THE TASK:
Make an exact copy of the entries below and leave any picture out of it.

*-*-*

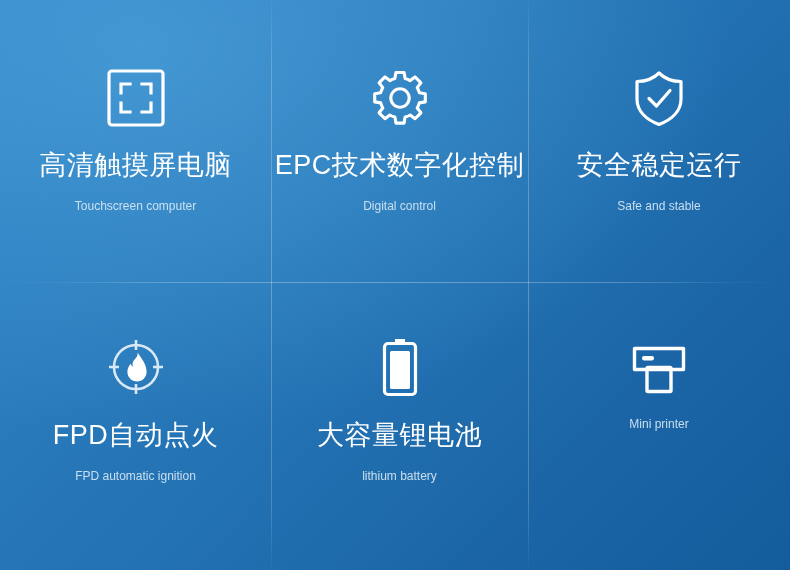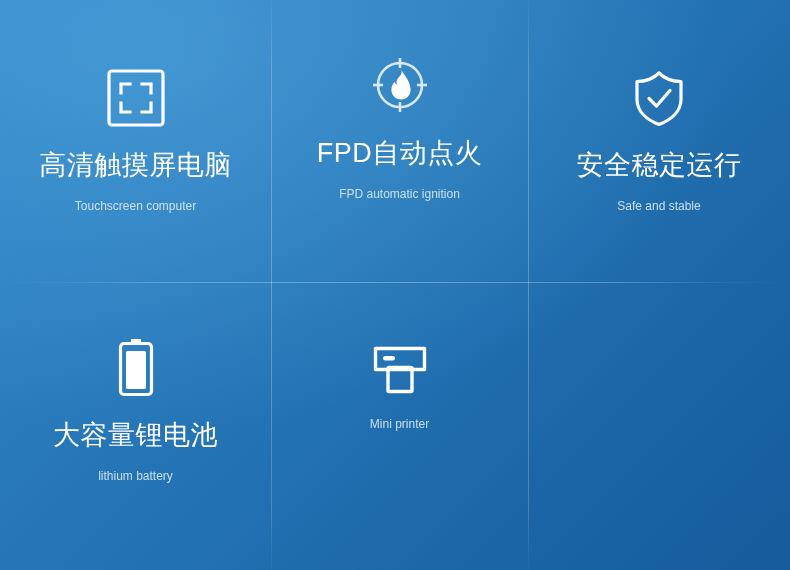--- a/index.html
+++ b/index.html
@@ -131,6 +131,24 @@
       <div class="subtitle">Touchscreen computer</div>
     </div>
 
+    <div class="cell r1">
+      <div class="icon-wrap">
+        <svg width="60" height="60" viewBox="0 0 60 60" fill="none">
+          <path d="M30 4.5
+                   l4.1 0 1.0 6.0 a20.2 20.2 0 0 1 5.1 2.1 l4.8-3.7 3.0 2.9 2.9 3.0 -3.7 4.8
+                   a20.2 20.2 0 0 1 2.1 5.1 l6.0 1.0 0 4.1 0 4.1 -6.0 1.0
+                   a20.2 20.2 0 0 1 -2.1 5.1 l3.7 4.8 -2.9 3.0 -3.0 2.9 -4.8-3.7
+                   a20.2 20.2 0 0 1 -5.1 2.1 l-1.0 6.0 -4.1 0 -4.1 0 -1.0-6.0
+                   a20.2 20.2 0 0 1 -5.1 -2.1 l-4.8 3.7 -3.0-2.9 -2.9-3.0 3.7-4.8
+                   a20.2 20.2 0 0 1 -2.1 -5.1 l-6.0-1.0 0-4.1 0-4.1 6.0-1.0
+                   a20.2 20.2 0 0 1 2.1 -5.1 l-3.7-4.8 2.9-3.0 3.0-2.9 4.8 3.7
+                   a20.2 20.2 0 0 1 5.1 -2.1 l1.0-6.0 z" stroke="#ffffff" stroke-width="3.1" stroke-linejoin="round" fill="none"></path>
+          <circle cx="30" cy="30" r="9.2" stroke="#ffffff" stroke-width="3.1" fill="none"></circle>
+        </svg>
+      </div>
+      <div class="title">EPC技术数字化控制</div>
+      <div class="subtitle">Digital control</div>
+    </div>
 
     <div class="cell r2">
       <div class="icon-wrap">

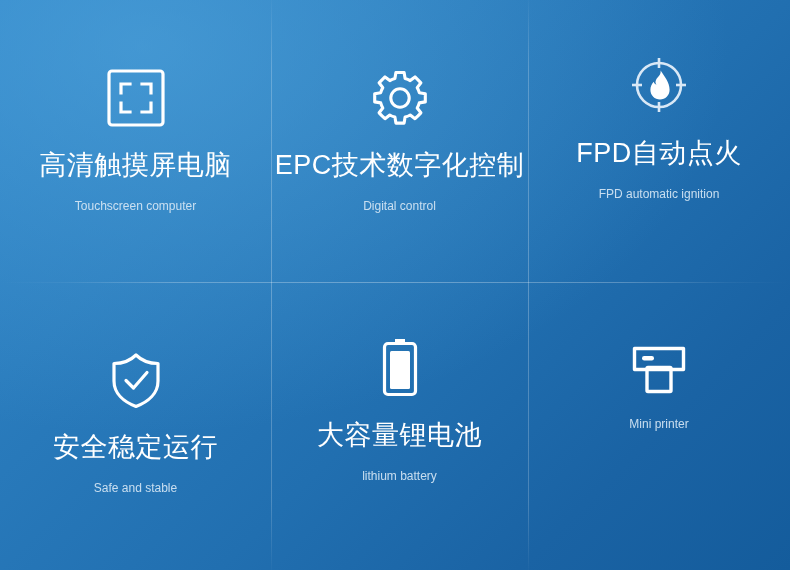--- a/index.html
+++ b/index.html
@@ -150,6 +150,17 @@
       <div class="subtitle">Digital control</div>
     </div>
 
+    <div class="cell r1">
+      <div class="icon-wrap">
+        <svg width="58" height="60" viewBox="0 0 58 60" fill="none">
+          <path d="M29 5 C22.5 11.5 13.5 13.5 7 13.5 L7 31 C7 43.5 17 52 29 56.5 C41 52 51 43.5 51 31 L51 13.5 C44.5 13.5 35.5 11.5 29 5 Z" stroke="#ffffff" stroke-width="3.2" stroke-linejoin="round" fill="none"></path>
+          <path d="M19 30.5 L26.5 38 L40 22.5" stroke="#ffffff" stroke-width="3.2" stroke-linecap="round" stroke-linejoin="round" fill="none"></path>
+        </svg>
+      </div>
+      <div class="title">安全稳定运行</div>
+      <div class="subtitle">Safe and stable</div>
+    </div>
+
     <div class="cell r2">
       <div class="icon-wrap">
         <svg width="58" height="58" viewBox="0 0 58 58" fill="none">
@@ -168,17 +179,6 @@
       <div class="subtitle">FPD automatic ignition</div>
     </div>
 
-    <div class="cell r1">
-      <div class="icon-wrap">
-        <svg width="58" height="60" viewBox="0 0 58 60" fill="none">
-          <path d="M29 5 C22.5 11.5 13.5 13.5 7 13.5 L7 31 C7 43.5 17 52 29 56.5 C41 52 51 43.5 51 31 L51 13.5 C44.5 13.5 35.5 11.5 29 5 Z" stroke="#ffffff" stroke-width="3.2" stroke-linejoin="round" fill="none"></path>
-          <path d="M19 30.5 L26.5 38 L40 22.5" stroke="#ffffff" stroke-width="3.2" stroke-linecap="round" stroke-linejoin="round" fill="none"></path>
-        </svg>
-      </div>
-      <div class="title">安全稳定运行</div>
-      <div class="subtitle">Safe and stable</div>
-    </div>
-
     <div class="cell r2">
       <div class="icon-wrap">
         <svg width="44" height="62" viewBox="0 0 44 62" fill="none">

*-*-*

FINISHED EXERCISE:
--- a/index.html
+++ b/index.html
@@ -131,6 +131,24 @@
       <div class="subtitle">Touchscreen computer</div>
     </div>
 
+    <div class="cell r1">
+      <div class="icon-wrap">
+        <svg width="60" height="60" viewBox="0 0 60 60" fill="none">
+          <path d="M30 4.5
+                   l4.1 0 1.0 6.0 a20.2 20.2 0 0 1 5.1 2.1 l4.8-3.7 3.0 2.9 2.9 3.0 -3.7 4.8
+                   a20.2 20.2 0 0 1 2.1 5.1 l6.0 1.0 0 4.1 0 4.1 -6.0 1.0
+                   a20.2 20.2 0 0 1 -2.1 5.1 l3.7 4.8 -2.9 3.0 -3.0 2.9 -4.8-3.7
+                   a20.2 20.2 0 0 1 -5.1 2.1 l-1.0 6.0 -4.1 0 -4.1 0 -1.0-6.0
+                   a20.2 20.2 0 0 1 -5.1 -2.1 l-4.8 3.7 -3.0-2.9 -2.9-3.0 3.7-4.8
+                   a20.2 20.2 0 0 1 -2.1 -5.1 l-6.0-1.0 0-4.1 0-4.1 6.0-1.0
+                   a20.2 20.2 0 0 1 2.1 -5.1 l-3.7-4.8 2.9-3.0 3.0-2.9 4.8 3.7
+                   a20.2 20.2 0 0 1 5.1 -2.1 l1.0-6.0 z" stroke="#ffffff" stroke-width="3.1" stroke-linejoin="round" fill="none"></path>
+          <circle cx="30" cy="30" r="9.2" stroke="#ffffff" stroke-width="3.1" fill="none"></circle>
+        </svg>
+      </div>
+      <div class="title">EPC技术数字化控制</div>
+      <div class="subtitle">Digital control</div>
+    </div>
 
     <div class="cell r2">
       <div class="icon-wrap">

--- a/index.html
+++ b/index.html
@@ -150,6 +150,17 @@
       <div class="subtitle">Digital control</div>
     </div>
 
+    <div class="cell r1">
+      <div class="icon-wrap">
+        <svg width="58" height="60" viewBox="0 0 58 60" fill="none">
+          <path d="M29 5 C22.5 11.5 13.5 13.5 7 13.5 L7 31 C7 43.5 17 52 29 56.5 C41 52 51 43.5 51 31 L51 13.5 C44.5 13.5 35.5 11.5 29 5 Z" stroke="#ffffff" stroke-width="3.2" stroke-linejoin="round" fill="none"></path>
+          <path d="M19 30.5 L26.5 38 L40 22.5" stroke="#ffffff" stroke-width="3.2" stroke-linecap="round" stroke-linejoin="round" fill="none"></path>
+        </svg>
+      </div>
+      <div class="title">安全稳定运行</div>
+      <div class="subtitle">Safe and stable</div>
+    </div>
+
     <div class="cell r2">
       <div class="icon-wrap">
         <svg width="58" height="58" viewBox="0 0 58 58" fill="none">
@@ -168,17 +179,6 @@
       <div class="subtitle">FPD automatic ignition</div>
     </div>
 
-    <div class="cell r1">
-      <div class="icon-wrap">
-        <svg width="58" height="60" viewBox="0 0 58 60" fill="none">
-          <path d="M29 5 C22.5 11.5 13.5 13.5 7 13.5 L7 31 C7 43.5 17 52 29 56.5 C41 52 51 43.5 51 31 L51 13.5 C44.5 13.5 35.5 11.5 29 5 Z" stroke="#ffffff" stroke-width="3.2" stroke-linejoin="round" fill="none"></path>
-          <path d="M19 30.5 L26.5 38 L40 22.5" stroke="#ffffff" stroke-width="3.2" stroke-linecap="round" stroke-linejoin="round" fill="none"></path>
-        </svg>
-      </div>
-      <div class="title">安全稳定运行</div>
-      <div class="subtitle">Safe and stable</div>
-    </div>
-
     <div class="cell r2">
       <div class="icon-wrap">
         <svg width="44" height="62" viewBox="0 0 44 62" fill="none">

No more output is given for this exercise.